Сухари

Людмила Ойкина
Сестры Катя и Клава Мельниковы были призваны в армию в тысяча девятьсот сорок втором году зимой, причем одновременно. Кате исполнилось девятнадцать, а Клаве – двадцать. В районный центр приказано было явиться в десять утра, на станцию к поезду. 
Дома оставалась, только мать. Отец и старший брат погибли в первые месяцы войны. Младший брат воевал, где-то под Сталинградом.
Мать напекла пирожков с картошкой им на дорогу, и, заливаясь слезами, положила их в дорожную сумку, заодно сунув туда и мешочек с ржаными сухарями, мол, на войне пригодятся.
Запрягла колхозную лошадь, усадила дочек в сани, перекрестила и повезла их в райцентр.
По дороге остановилась у дома своей матери, чтобы Катя и Клава могли попрощаться со своей старенькой бабушкой. Бабушка еще раз благословила внучек, накормила горячими блинами, а те, что не съели, завернула в чистую тряпку, и Катя сунула их себе за пазуху. 
Так и поехали девчонки на войну, увозя с собой тепло родной  деревни в дорожной сумке и за пазухой.
За околицей их ждали деревенские девчата и ребята. Они пришли проститься с сестрами.  Обнимались, целовались, обещали слать весточки друг другу и непременно вернуться живыми и здоровыми.
Время поджимало, и мать сказала: « Ну, все. Поехали, а то опоздаем!».
Сестры последний раз оглянулись на село. Было очень морозно, слезы застилали им глаза и превращались в маленькие льдинки. Замерзли руки, ноги, и вдруг Катя поняла, что, чего-то не хватает. Она схватилась за пазуху. Бабушкиных блинов там не было. Выпали, пока обнимались с подружками у околицы! Возвращаться назад было уже некогда. А так жаль было этого военного лакомства!
Пирожки девчонки съели сразу же, сидя в вагоне поезда, заедая слезы прощания с матерью, а вот сухари, так и путешествовали с ними до самого конца войны.
Служили девчонки в бронепоезде в одной роте, но в разных взводах. Катя – зенитчицей, Клава – связисткой. В передышках между боями, приходили, друг к другу в гости, принося в подарок материнские сухари. Когда было просто невыносимо тоскливо, притрагивались к ним руками, словно стараясь ощутить тепло материнских рук.

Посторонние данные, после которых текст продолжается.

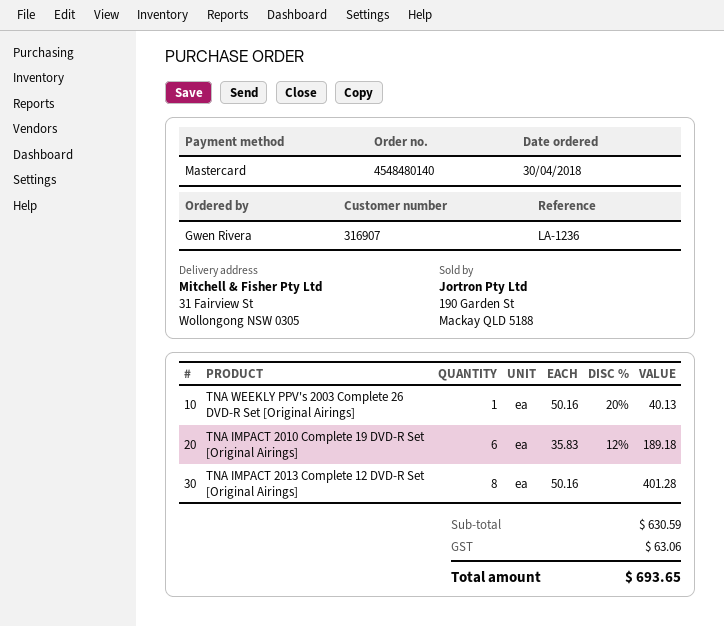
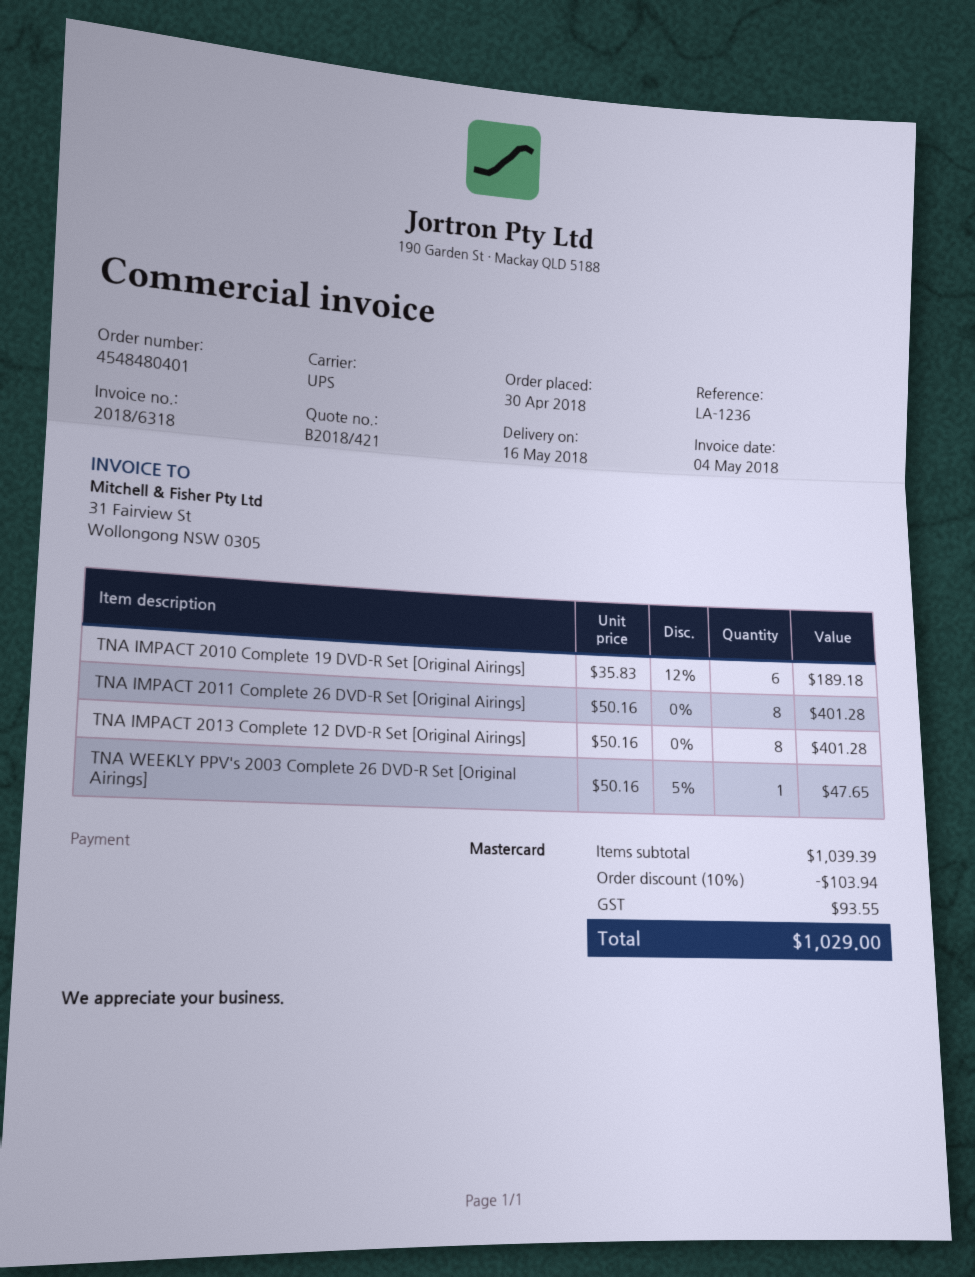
order number: 4548480140 -> 4548480401
TNA WEEKLY PPV's 2003 Complete 26 DVD-R Set [Original Airings]: 1 x 50.16 - 20% = 40.13 -> 1 x 50.16 - 5% = 47.65
TNA IMPACT 2011 Complete 26 DVD-R Set [Original Airings]: none -> 8 x 50.16 = 401.28
subtotal: 630.59 -> 1039.39
discount: none -> 10% = 103.94
tax: 63.06 -> 93.55
total: 693.65 -> 1029.00

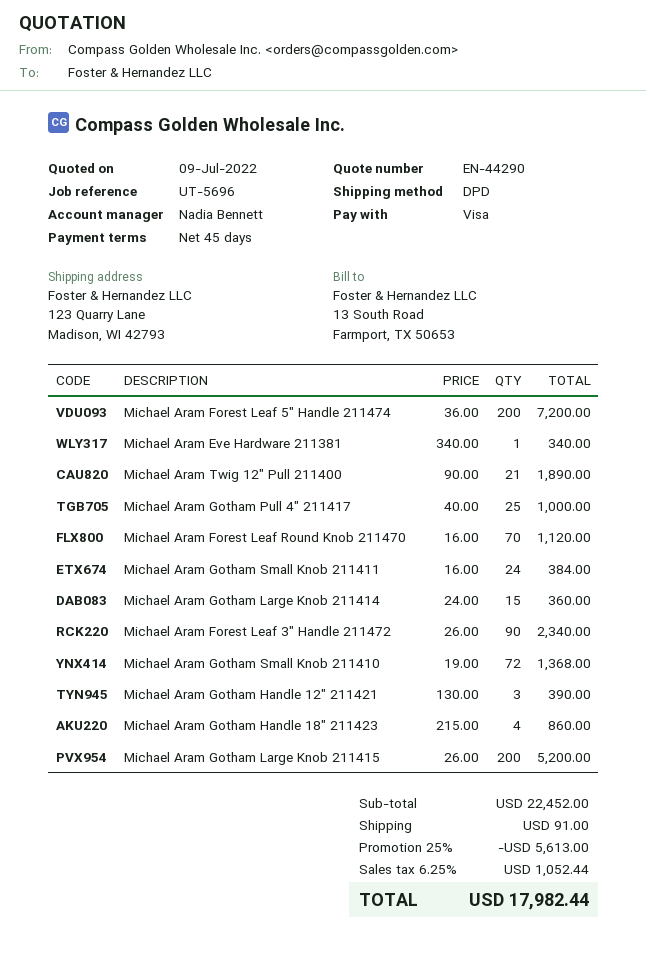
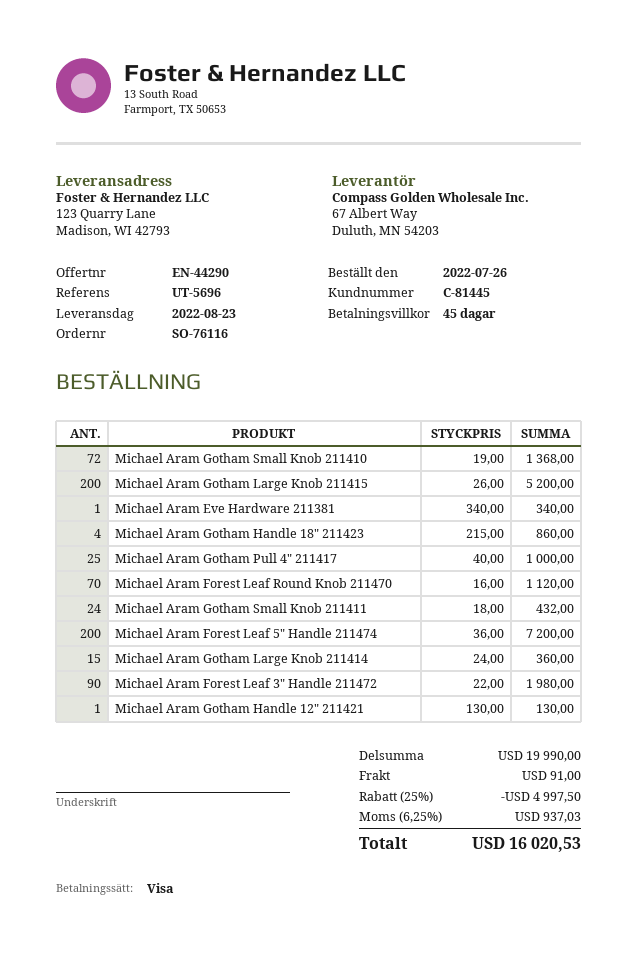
Michael Aram Twig 12" Pull 211400: 21 x 90.00 = 1890.00 -> none
Michael Aram Gotham Small Knob 211411: 24 x 16.00 = 384.00 -> 24 x 18.00 = 432.00
Michael Aram Forest Leaf 3" Handle 211472: 90 x 26.00 = 2340.00 -> 90 x 22.00 = 1980.00
Michael Aram Gotham Handle 12" 211421: 3 x 130.00 = 390.00 -> 1 x 130.00 = 130.00
subtotal: 22452.00 -> 19990.00
discount: 25% = 5613.00 -> 25% = 4997.50
tax: 6.25% = 1052.44 -> 6.25% = 937.03
total: 17982.44 -> 16020.53

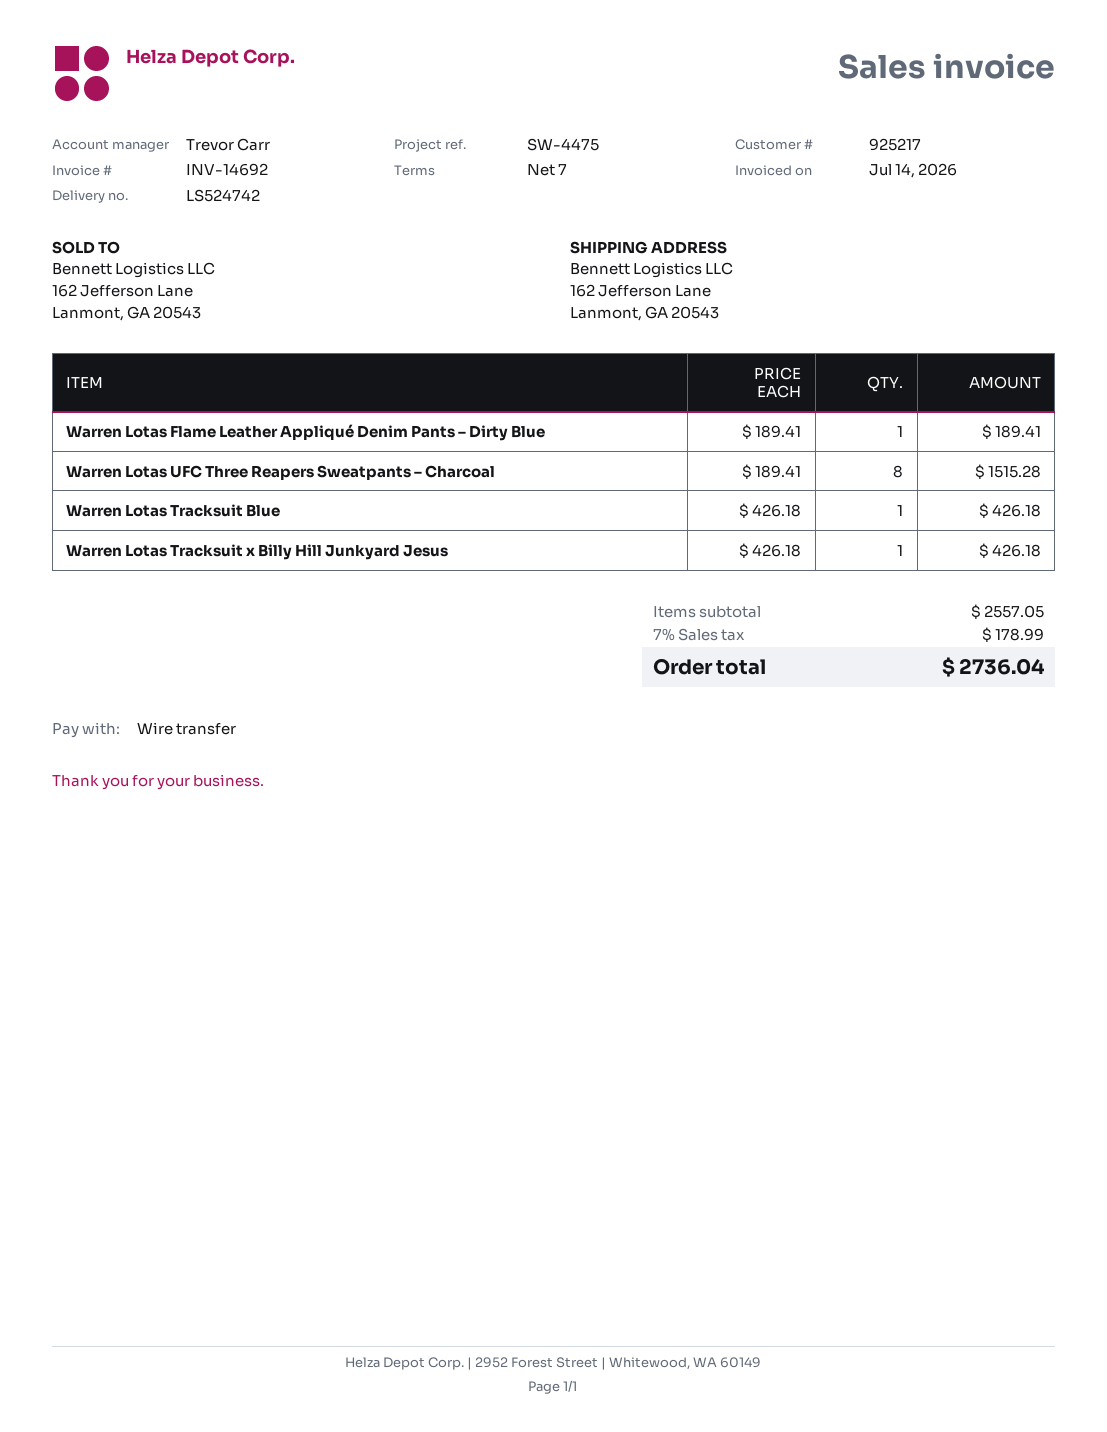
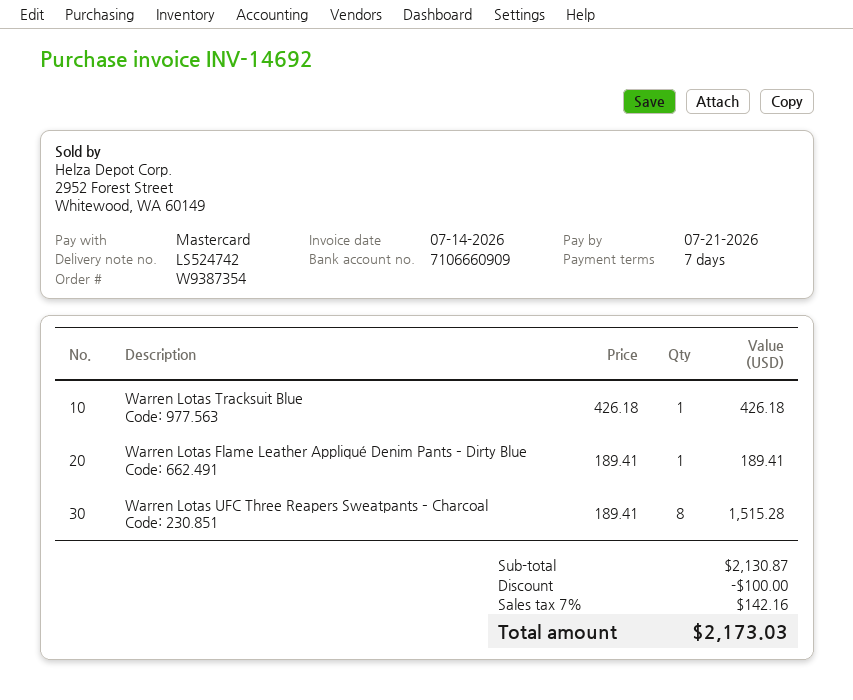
payment method: bank transfer -> Mastercard
Warren Lotas Tracksuit x Billy Hill Junkyard Jesus: 1 x 426.18 = 426.18 -> none
subtotal: 2557.05 -> 2130.87
discount: none -> 100.00
tax: 7% = 178.99 -> 7% = 142.16
total: 2736.04 -> 2173.03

Так и ездили с ними сухари по всей стране всю войну вплоть до самой Победы.
С войны они вернулись весной.
Из райцентра всю дорогу бежали бегом (двадцать километров), и когда дошли до околицы, где три года тому назад потеряли бабушкины блины, впервые заплакали горячими девичьими слезами. На войне они были солдатами, и плакать им не полагалось по Уставу, как шутили они тогда сами над собой.
Войдя в родное село, они ясно осознали, что оно было то же самое, что жило в их памяти все страшные годы войны. Те же самые птичьи гнезда на деревьях около материнского дома, те же самые покосившиеся старенькие избушки встречали их, словно бы и не расставаясь с ними на целых три года.    
Все это живо напомнило сестрам мир, по которому они тосковали и который теперь со всеми красками прошлого вернулся к ним.
Безлюдно было на деревенской улице, может быть от того, что вдруг пошел сильный дождь, а может и от того, что все: и старые, и малые были на колхозной работе. Была посевная, и каждая минута весенней поры была особенно дорога. 
Навстречу им, из отчего дома, вышла плачущая бабушка, причитая о погибших внуках и об их отце.
Пока бабушка хлопотала с праздничным ужином, они уже бежали в поле к матери, осознавая всем своим нутром, что самое главное теперь это жизнь на родной земле, за которую они воевали там, на далекой теперь уже для них войне.
… Надев свои девичьи старые платьица, из которых они изрядно выросли, они опять стали простыми деревенскими девчонками, и им хотелось всего лишь только мира, да, чтобы рядом были мама и бабушка.
Из солдатских вещмешков они вынули гостинец: несколько оставшихся  сухарей, которые увозили из родного дома, а мать, плача и смеясь, поставила им на стол в чашке несколько засушенных блинов, спросив: «Ваша потеря? Нашла я ведь их тогда, возвращаясь домой, и загадала, что если сохраню их, то вы вернетесь живыми!»
« С чем уехали, с тем и приехали, - сказала бабушка. Хорошая примета!», - и низко поклонилась внучкам до самой земли.